Она тщательно произносила каждое слово, хотя язык с трудом подчинялся ей. Но если она умолкнет, то отчаяние навалится на нее с такой силой, что она не совладает с ним.
— Я не лгал, — покачал головой Люк. — Не совсем.
— Но и всей правды тоже не сказал. Так ведь? — Бушевавший в ней гнев на мгновение заглушил отчаяние. — Ответь мне только — да или нет. Правда, что Энгус Робертсон имеет дело только с женатыми партнерами?
— Да, он инвестирует только те проекты, которые осуществляются женатыми людьми…
— Значит, ты опять на первое место поставил свою распрекрасную фирму и деловые интересы!
— Какое значение имеют доводы, по которым мы поженились? — пытался защититься Люк. Учитывая присутствие отца и тестя, жадно ловивших каждое его слово, никакие уловки ему не помогут. — Твои доводы были не менее деловыми, чем мои, — неуверенно напомнил он.
Если бы Люк хоть раз сказал ей, что любит ее, если бы хоть намекнул, Хиллари прореагировала бы иначе. Но в сложившихся обстоятельствах она чувствовала себя вновь обманутой. Пожалуй, она еще способна была принять тот факт, что Люк просто физически желал ее, хотя желание не равнозначно любви. Но узнать, что он женился на ней по каким-то подспудным мотивам, — это уже чересчур.

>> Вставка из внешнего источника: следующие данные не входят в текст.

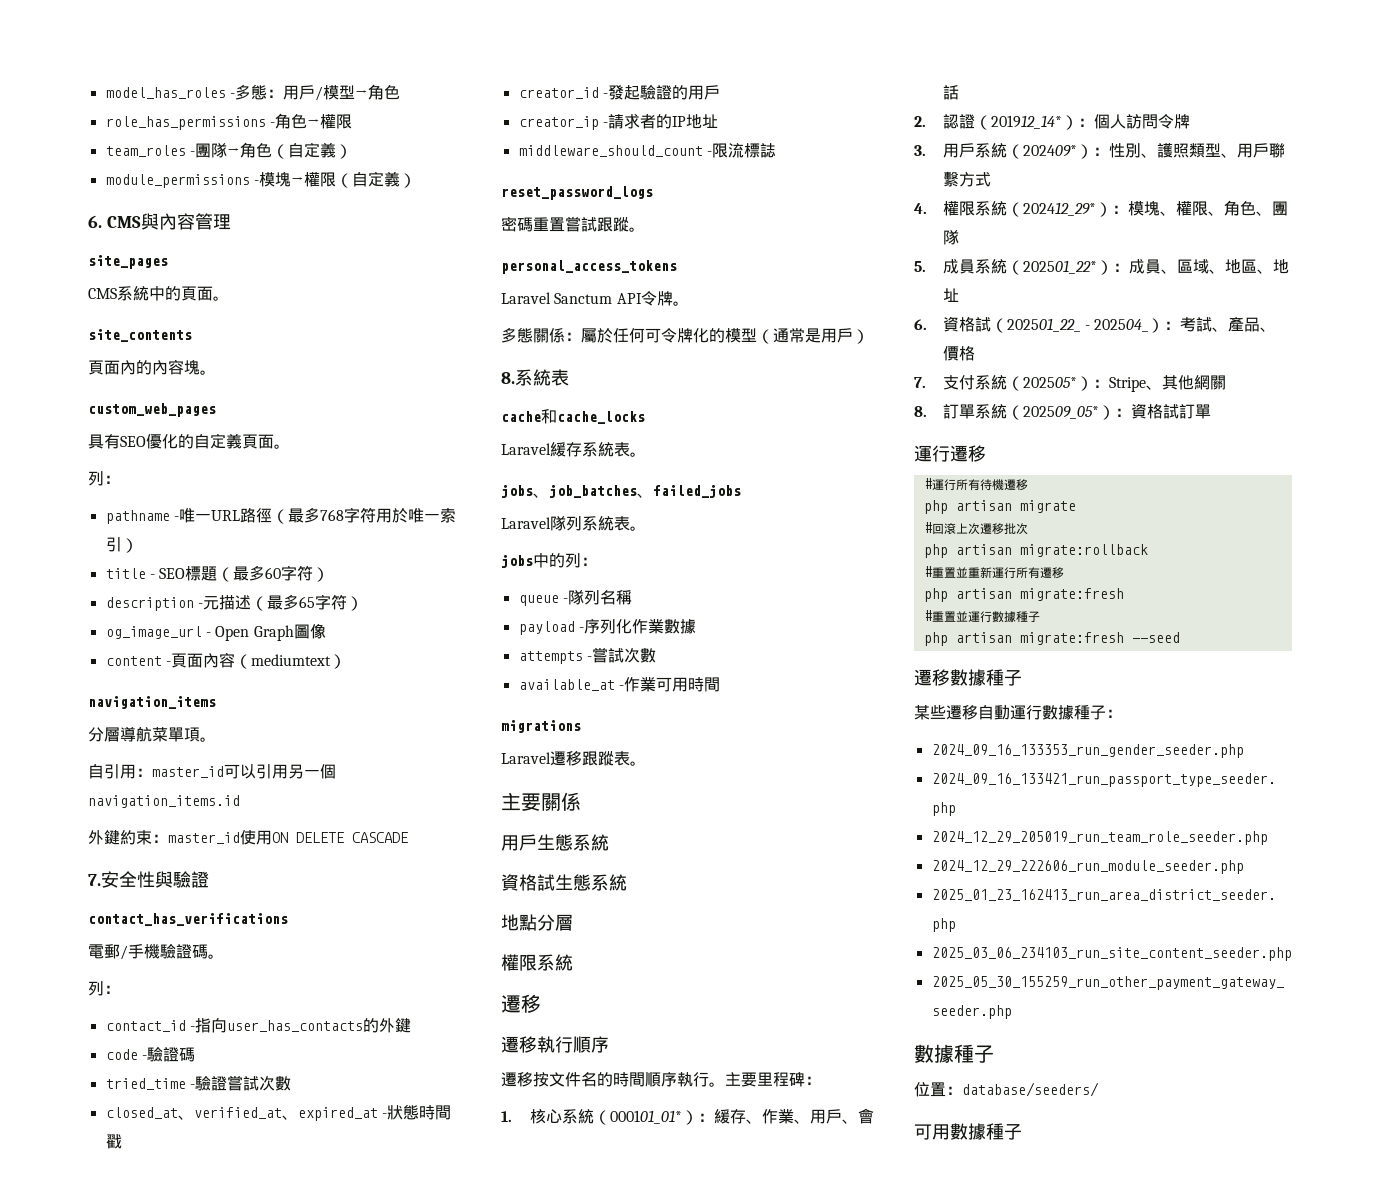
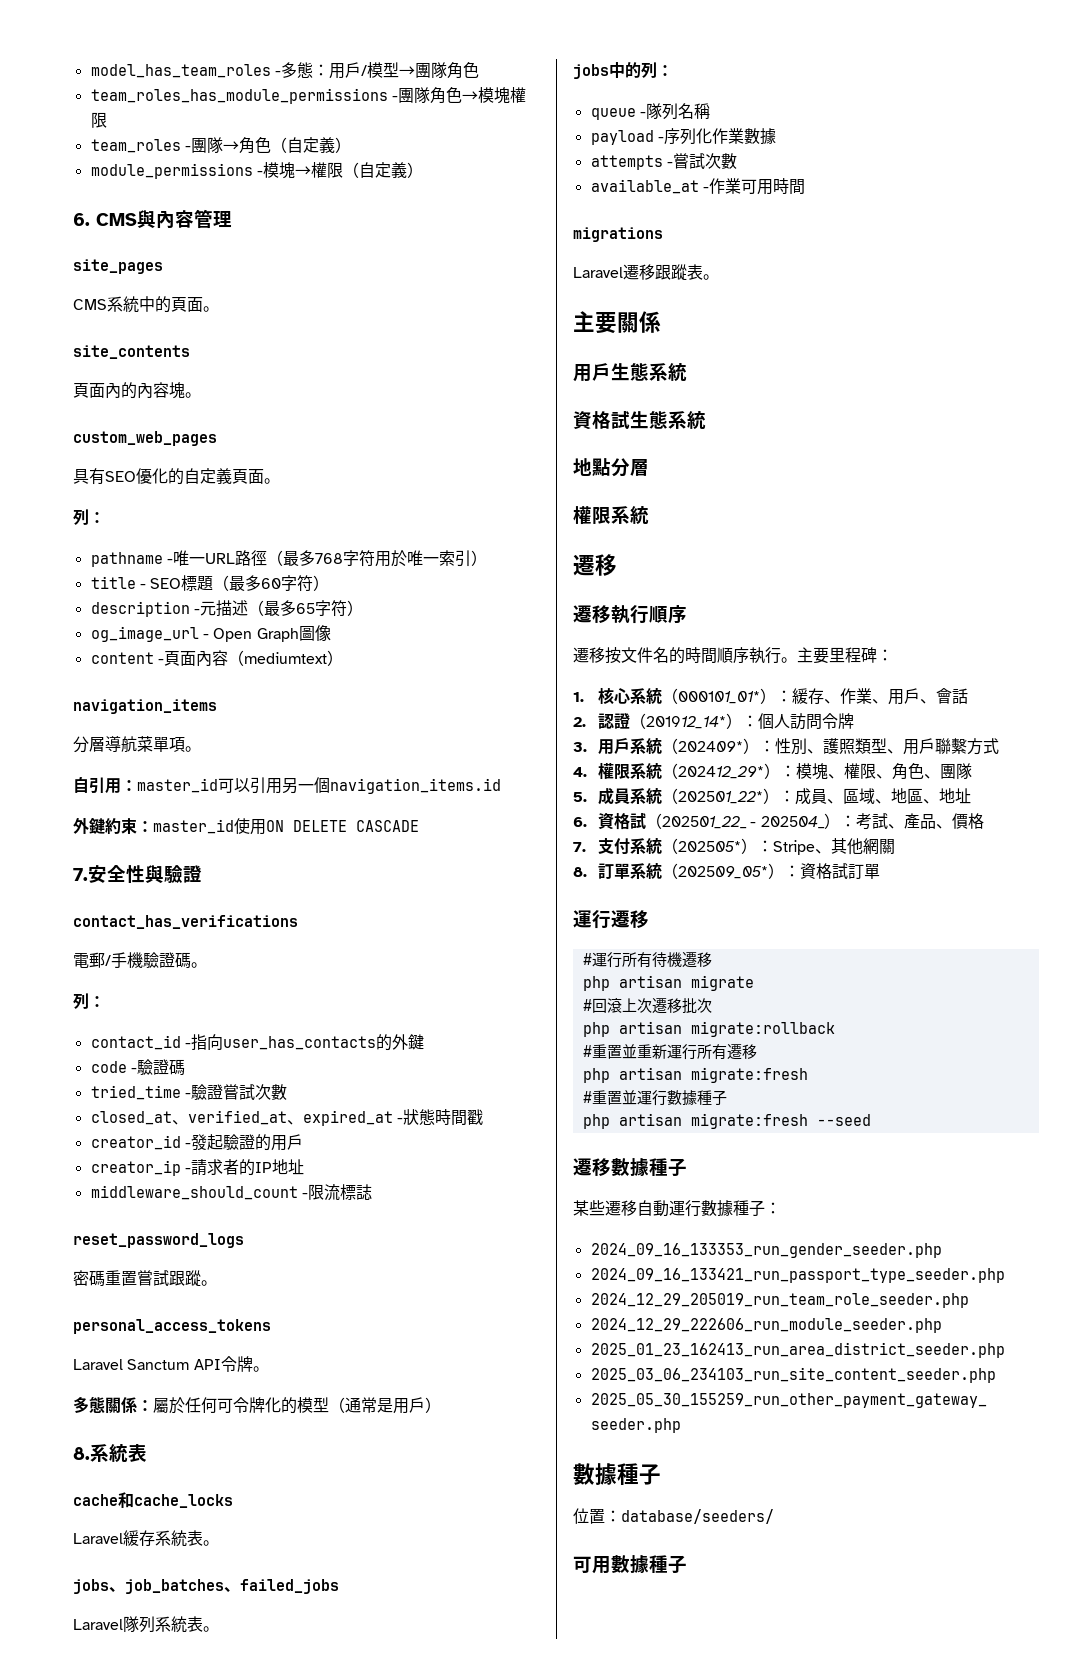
- model_has_roles -多態：用戶/模型→角色
+ model_has_team_roles -多態：用戶/模型→團隊角色
- role_has_permissions -角色→權限
+ team_roles_has_module_permissions -團隊角色→模塊權限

Вне себя от гнева она процедила:
— Верно. Я вышла за тебя, единственно чтобы спасти отца. Выходит, каждый имел тут свои мотивы. Ложные мотивы.
— Мы поговорим об этом, когда останемся наедине, — сказал Люк. Больше они от него не услышат ни слова, особенно после того, как Хиллари во всеуслышание заявила: она вышла за него, единственно чтобы спасти своего отца. После всего, что было между ними за прошедшую неделю, такое заявление с ее стороны нестерпимо ударило по его самолюбию.

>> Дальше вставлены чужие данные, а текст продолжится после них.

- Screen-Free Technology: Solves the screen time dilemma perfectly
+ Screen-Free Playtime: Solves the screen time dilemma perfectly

Но одно это еще не объясняло боли, нараставшей в нем все сильнее. Нет, тут дело не только в ущемленном самолюбии.
Если бы Хиллари сейчас взглянула на Люка, она прочла бы на его лице, какие чувства им владеют, но все ее внимание и гнев сосредоточились на двух отцах, которые, очень довольные содеянным, дружно подпирали входную дверь.
— Вы оба — все еще прекрасные партнеры, — отчеканила Хиллари. — Действуя вместе и заодно, вы добились, чего хотели. Надеюсь, вы оба счастливы? И уж раз вам так не терпелось порадовать меня этой вашей новостью, позвольте и мне порадовать вас. — Дрожа от бушевавшего в ней гнева, Хиллари подошла к камину. — У меня тоже есть новость для вас обоих. — И, схватив с каминной полки два конверта, переданные ей утром Джолин и ее приятелем, Хиллари, повернувшись, смерила обоих джентльменов взглядом. — Я нашла Надин. Она живет в Сан-Франциско и теперь носит имя Нед.

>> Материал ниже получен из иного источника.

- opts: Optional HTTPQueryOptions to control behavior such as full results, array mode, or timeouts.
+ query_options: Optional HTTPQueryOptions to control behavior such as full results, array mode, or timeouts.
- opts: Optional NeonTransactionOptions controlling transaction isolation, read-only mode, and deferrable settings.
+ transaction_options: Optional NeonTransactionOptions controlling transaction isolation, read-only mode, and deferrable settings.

— Нед? — в один голос повторили ошеломленные Чарлз и Шон.
— Да-да, вы не ослышались. По всей вероятности, ваша таинственная дама больше не считает себя женщиной. Тут все изложено. — Хиллари протянула каждому по запечатанному конверту. — Полагаю, вы очень гордитесь тем, что сегодня тут сотворили, — добавила она голосом, глухим от ярости. И, повернувшись к Люку, сказала: — Ты тоже, думаю, гордишься собой. А я сыта всеми вами по горло. Кончено!
И не успели мужчины опомниться, как Хиллари стремительно выбежала из дома, хлопнув дверью.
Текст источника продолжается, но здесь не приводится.